EXERCISE BRIEF —
Write the entries out exactly. Any images they hold stay out of the copy.

DATA EXTRACTS —

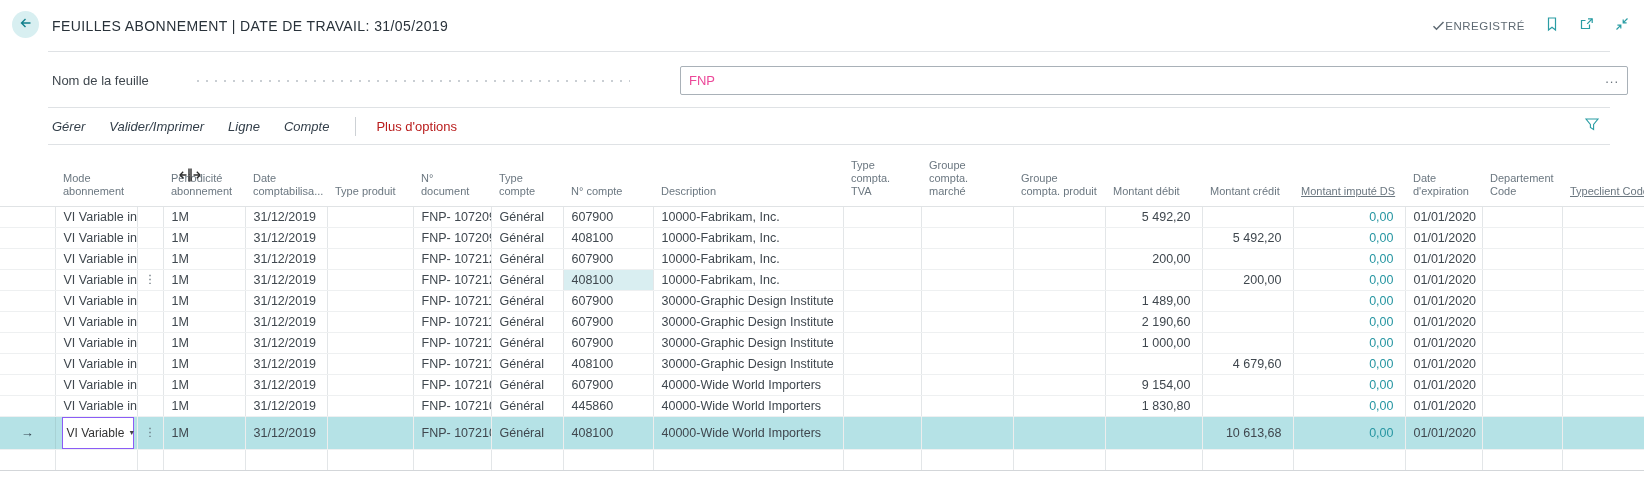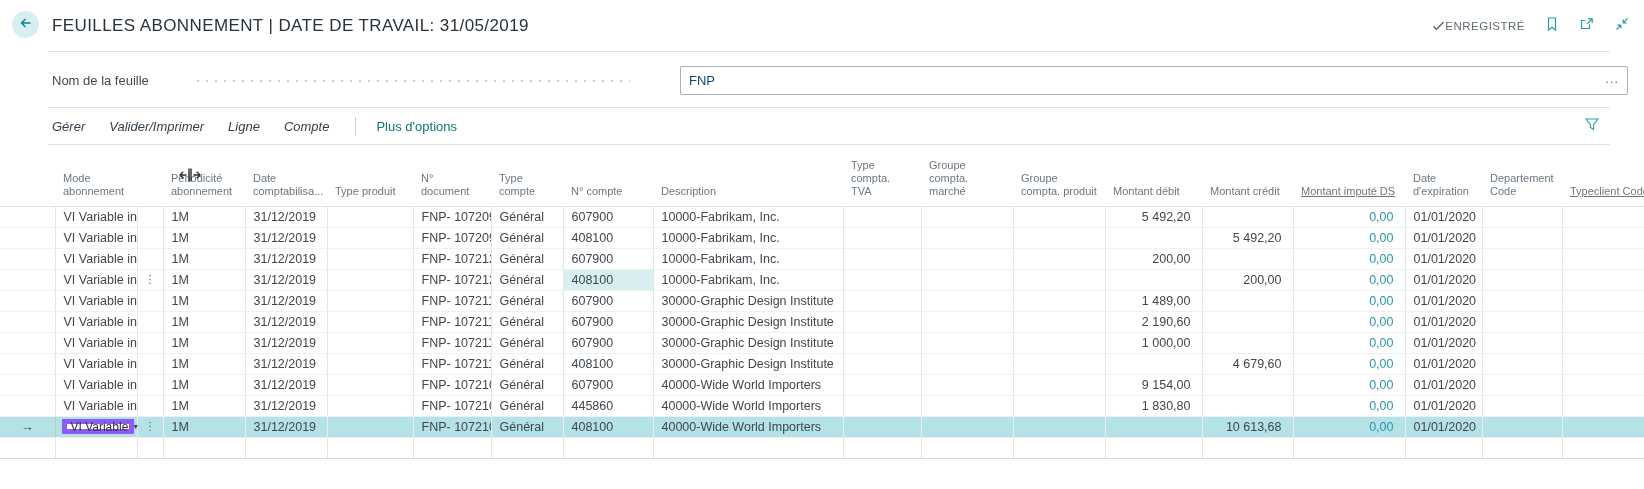--- a/index.html
+++ b/index.html
@@ -18,7 +18,7 @@
   }
   .page-title {
     position:absolute; left:52px; top:0; height:52px; display:flex; align-items:center;
-    font-size:17px; letter-spacing:.4px; color:#29323a;
+    font-size:14px; letter-spacing:.4px; color:#29323a;
   }
   .top-right {
     position:absolute; right:14px; top:0; height:52px; display:flex; align-items:center; gap:19px;

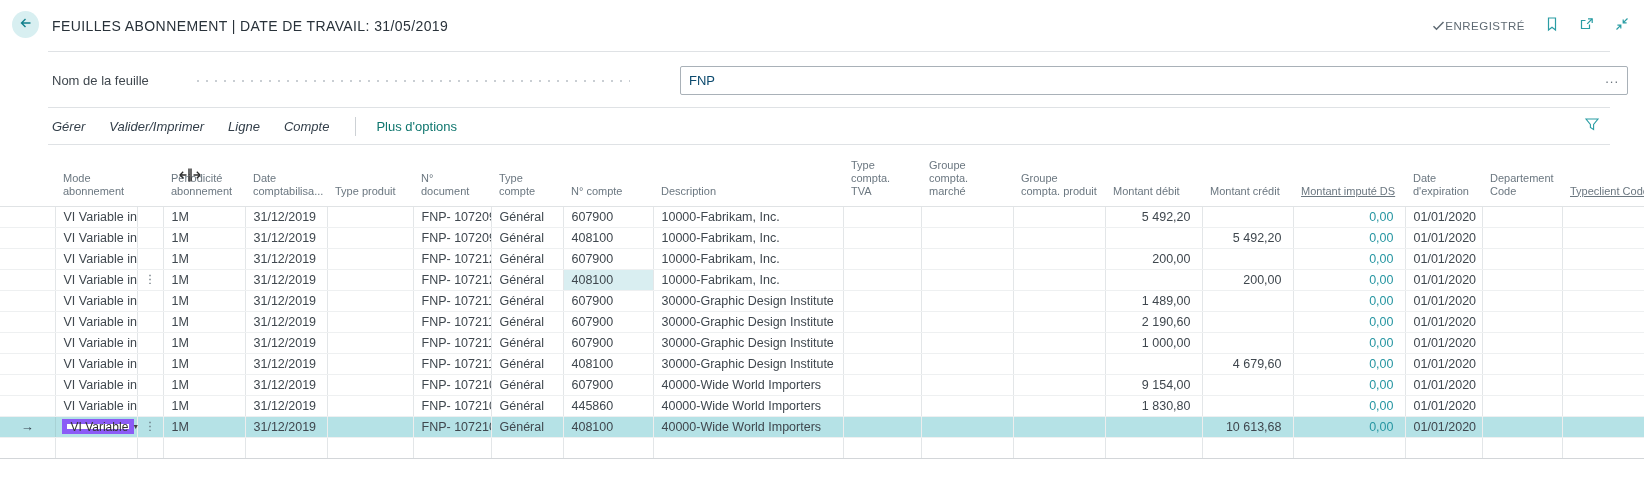--- a/index.html
+++ b/index.html
@@ -37,7 +37,7 @@
   .input-wrap { position:relative; width:948px; flex:none; }
   .input-wrap input {
     width:100%; height:29px; border:1px solid #a9b1b8; border-radius:2px;
-    padding:0 26px 0 8px; font-family:inherit; font-size:13px; color:#0c4a6e; outline:none;
+    padding:0 26px 0 8px; font-family:inherit; font-size:13px; color:#ec4899; outline:none;
   }
   .assist-edit {
     position:absolute; right:9px; top:50%; transform:translateY(-58%);

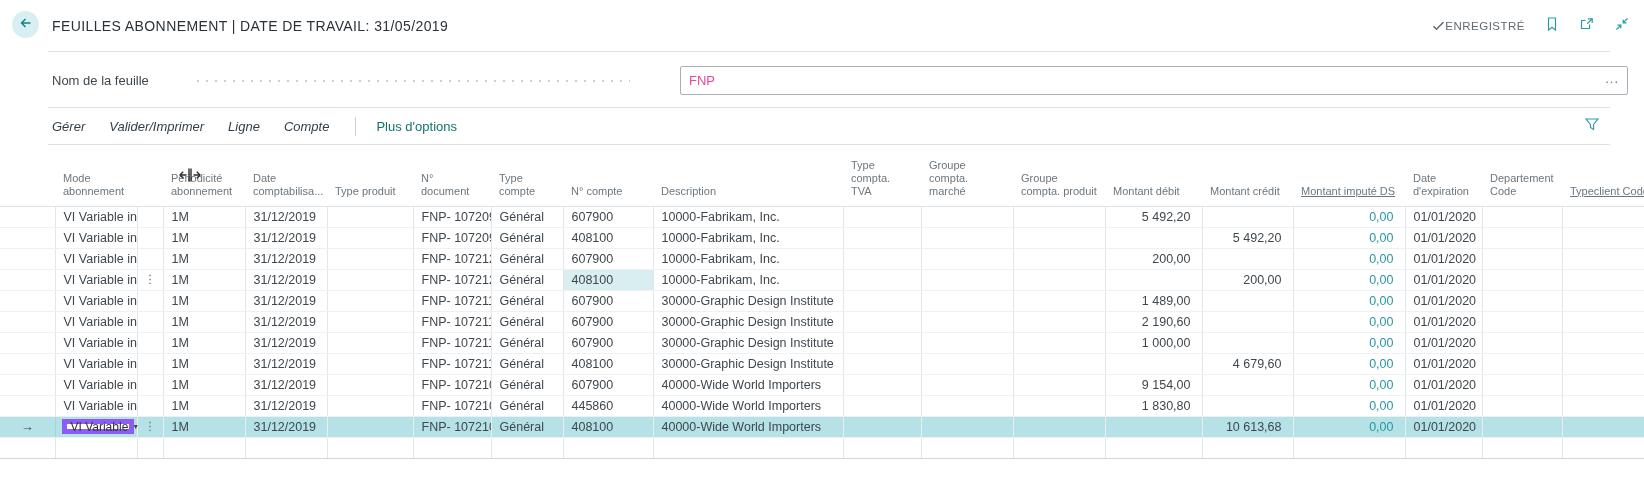--- a/index.html
+++ b/index.html
@@ -49,7 +49,7 @@
   .menu-bar .rule { position:absolute; left:48px; right:34px; bottom:0; border-bottom:1px solid #dfe2e5; }
   .menu-item { font-size:13px; color:#323e49; margin-right:24px; cursor:pointer;font-style:italic; }
   .menu-divider { width:1px; height:19px; background:#cdd1d5; margin:0 10px 0 2px; }
-  .menu-more { font-size:13px; color:#0f766e; margin-left:10px; cursor:pointer; }
+  .menu-more { font-size:13px; color:#b91c1c; margin-left:10px; cursor:pointer; }
   .filter-btn { margin-left:auto; margin-right:44px; }
 
   

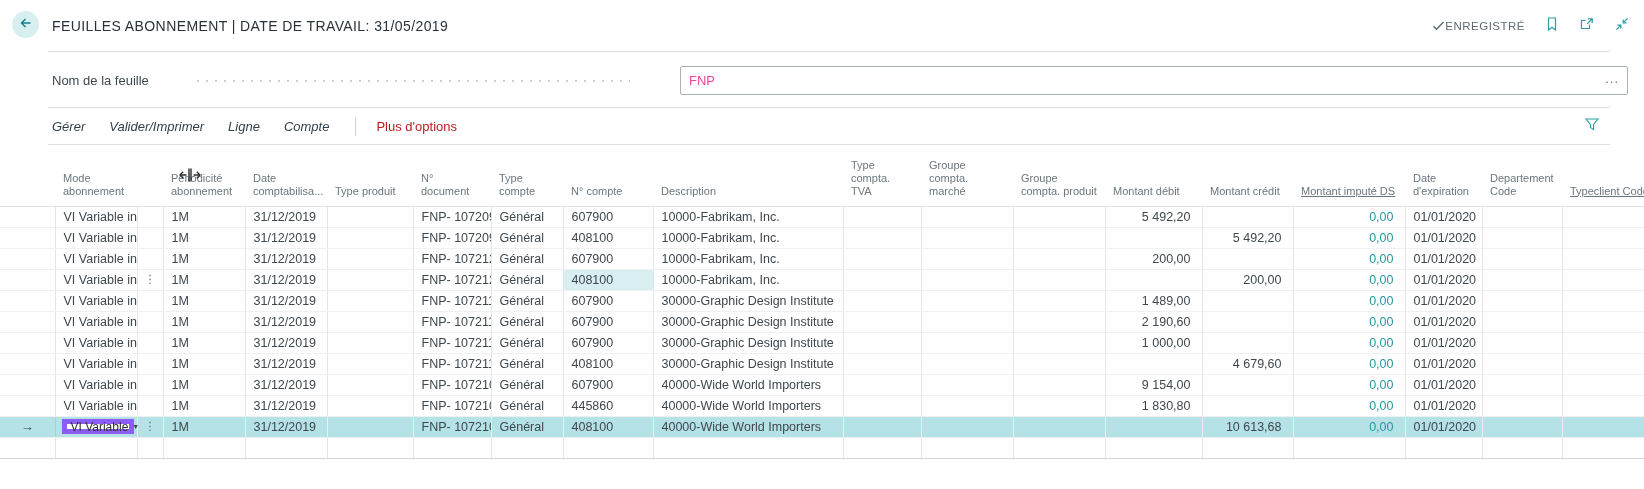--- a/index.html
+++ b/index.html
@@ -78,8 +78,8 @@
   td.editcell { padding:0 4px; overflow:visible; }
   .combo {
     display:flex; align-items:center; justify-content:space-between;
-    width:72px; height:15px; margin:0 auto 0 2px; padding:0 4px;
-    background:#fff; border:5px solid #8b5cf6; font-size:12px; color:#333; cursor:pointer;
+    width:72px; height:32px; margin:0 auto 0 2px; padding:0 4px;
+    background:#fff; border:1px solid #8b5cf6; font-size:12px; color:#333; cursor:pointer;
   }
   .combo .caret { font-size:7px; color:#444; margin-left:4px; }
 

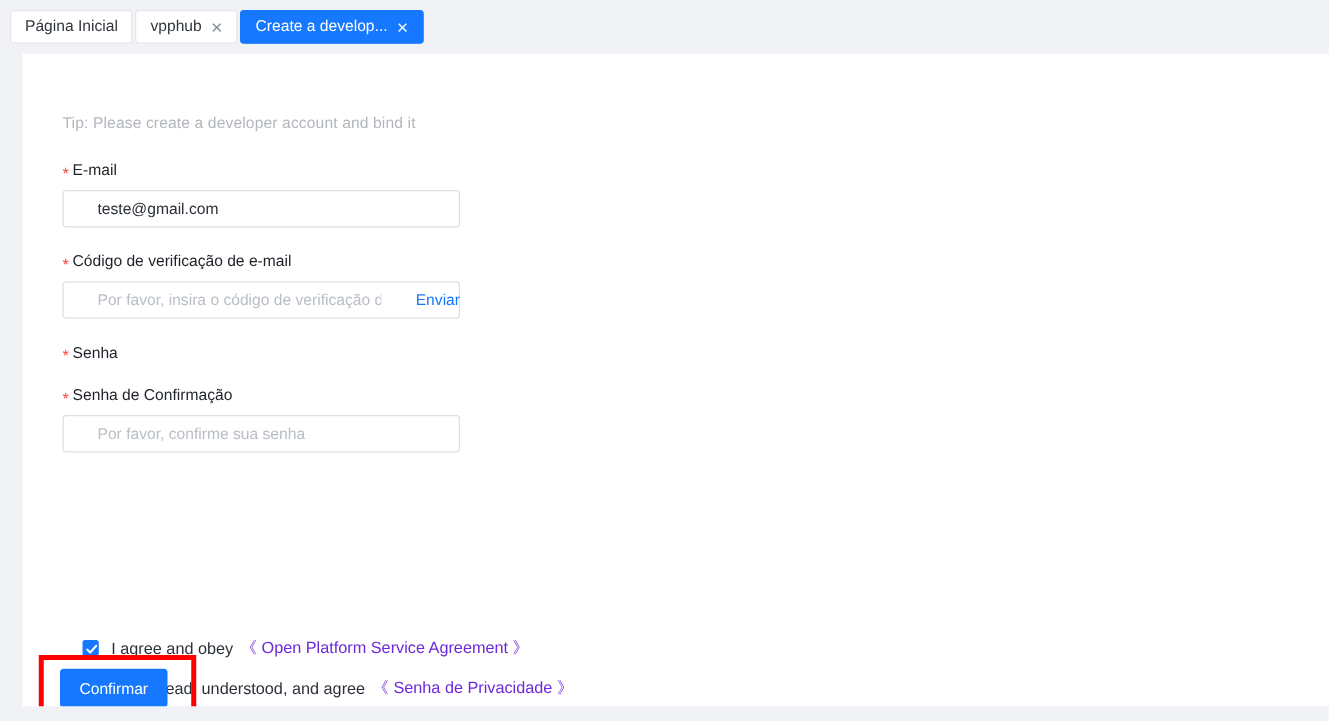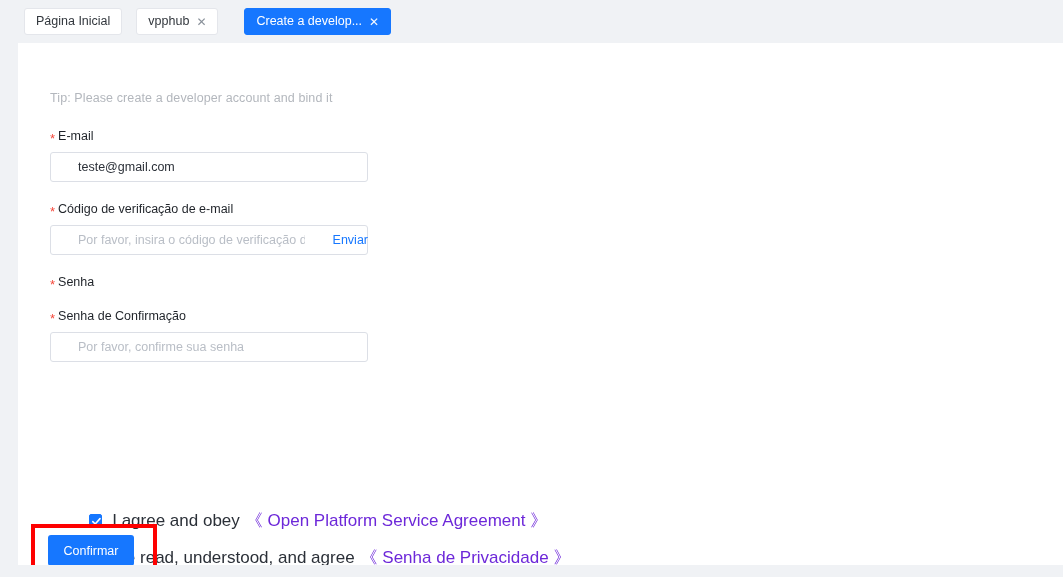--- a/index.html
+++ b/index.html
@@ -20,8 +20,8 @@
     background: #f0f2f5;
     display: flex;
     align-items: center;
-    padding-left: 24px;
-    gap: 14px;
+    padding-left: 8px;
+    gap: 2px;
   }
   .tab {
     height: 27px;

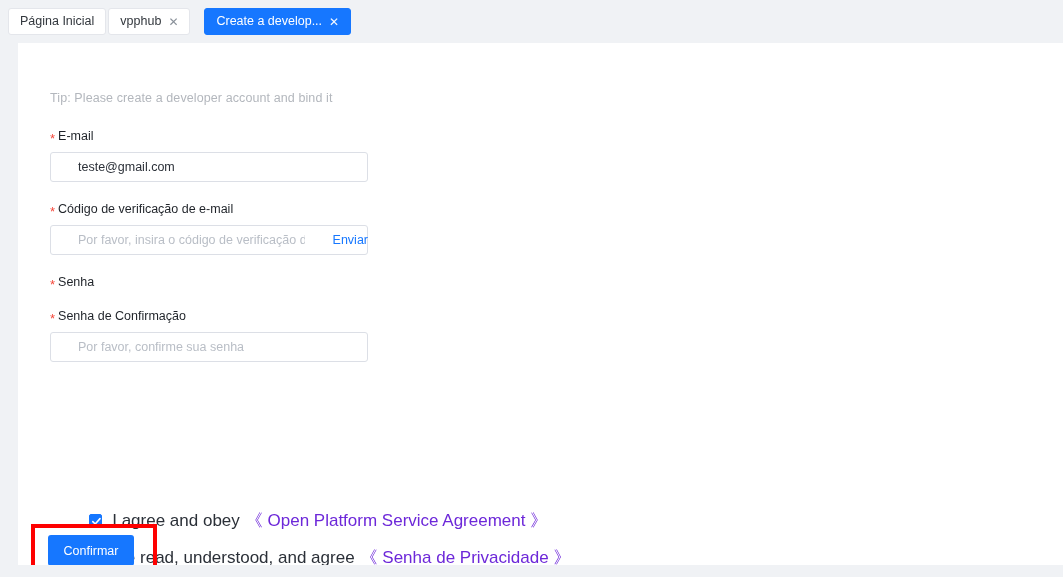--- a/index.html
+++ b/index.html
@@ -45,7 +45,6 @@
     background: #1677ff;
     border: 1px solid #1677ff;
     color: #ffffff;
-    margin-left: 12px;
   }
   .tab-close {
     font-size: 12px;

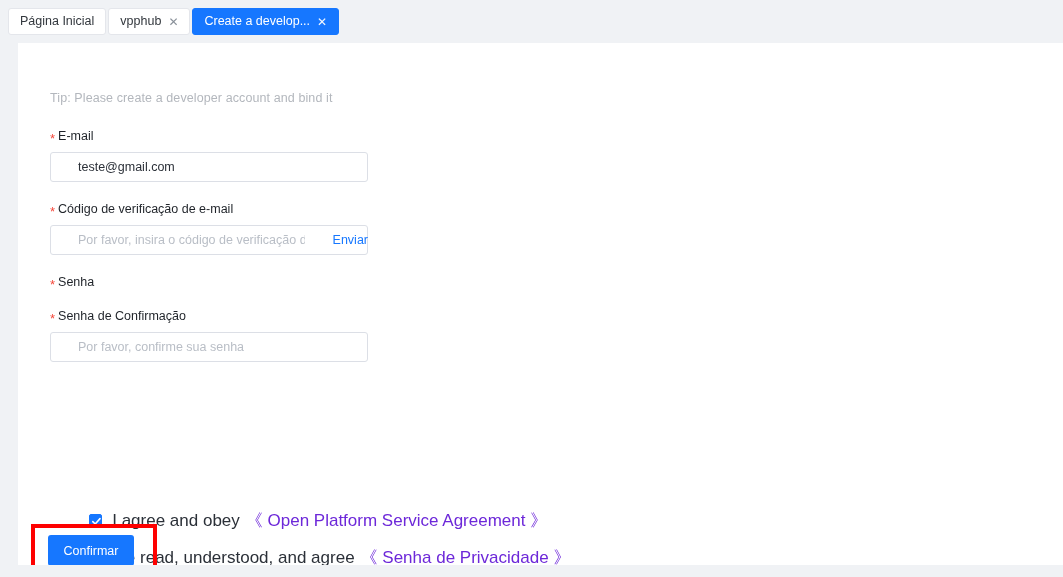--- a/index.html
+++ b/index.html
@@ -118,11 +118,10 @@
   .agree-row {
     display: flex;
     align-items: center;
-    font-size: 17px;
+    font-size: 13px;
     color: #2b3038;
     margin-bottom: 14px;
     white-space: nowrap;
-    justify-content: center;
   }
   .checkbox {
     width: 13px; height: 13px;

ANSWER TO THIS TASK —
--- a/index.html
+++ b/index.html
@@ -18,7 +18,7 @@
   }
   .page-title {
     position:absolute; left:52px; top:0; height:52px; display:flex; align-items:center;
-    font-size:17px; letter-spacing:.4px; color:#29323a;
+    font-size:14px; letter-spacing:.4px; color:#29323a;
   }
   .top-right {
     position:absolute; right:14px; top:0; height:52px; display:flex; align-items:center; gap:19px;

--- a/index.html
+++ b/index.html
@@ -37,7 +37,7 @@
   .input-wrap { position:relative; width:948px; flex:none; }
   .input-wrap input {
     width:100%; height:29px; border:1px solid #a9b1b8; border-radius:2px;
-    padding:0 26px 0 8px; font-family:inherit; font-size:13px; color:#0c4a6e; outline:none;
+    padding:0 26px 0 8px; font-family:inherit; font-size:13px; color:#ec4899; outline:none;
   }
   .assist-edit {
     position:absolute; right:9px; top:50%; transform:translateY(-58%);

--- a/index.html
+++ b/index.html
@@ -49,7 +49,7 @@
   .menu-bar .rule { position:absolute; left:48px; right:34px; bottom:0; border-bottom:1px solid #dfe2e5; }
   .menu-item { font-size:13px; color:#323e49; margin-right:24px; cursor:pointer;font-style:italic; }
   .menu-divider { width:1px; height:19px; background:#cdd1d5; margin:0 10px 0 2px; }
-  .menu-more { font-size:13px; color:#0f766e; margin-left:10px; cursor:pointer; }
+  .menu-more { font-size:13px; color:#b91c1c; margin-left:10px; cursor:pointer; }
   .filter-btn { margin-left:auto; margin-right:44px; }
 
   

--- a/index.html
+++ b/index.html
@@ -78,8 +78,8 @@
   td.editcell { padding:0 4px; overflow:visible; }
   .combo {
     display:flex; align-items:center; justify-content:space-between;
-    width:72px; height:15px; margin:0 auto 0 2px; padding:0 4px;
-    background:#fff; border:5px solid #8b5cf6; font-size:12px; color:#333; cursor:pointer;
+    width:72px; height:32px; margin:0 auto 0 2px; padding:0 4px;
+    background:#fff; border:1px solid #8b5cf6; font-size:12px; color:#333; cursor:pointer;
   }
   .combo .caret { font-size:7px; color:#444; margin-left:4px; }
 

--- a/index.html
+++ b/index.html
@@ -20,8 +20,8 @@
     background: #f0f2f5;
     display: flex;
     align-items: center;
-    padding-left: 24px;
-    gap: 14px;
+    padding-left: 8px;
+    gap: 2px;
   }
   .tab {
     height: 27px;

--- a/index.html
+++ b/index.html
@@ -45,7 +45,6 @@
     background: #1677ff;
     border: 1px solid #1677ff;
     color: #ffffff;
-    margin-left: 12px;
   }
   .tab-close {
     font-size: 12px;

--- a/index.html
+++ b/index.html
@@ -118,11 +118,10 @@
   .agree-row {
     display: flex;
     align-items: center;
-    font-size: 17px;
+    font-size: 13px;
     color: #2b3038;
     margin-bottom: 14px;
     white-space: nowrap;
-    justify-content: center;
   }
   .checkbox {
     width: 13px; height: 13px;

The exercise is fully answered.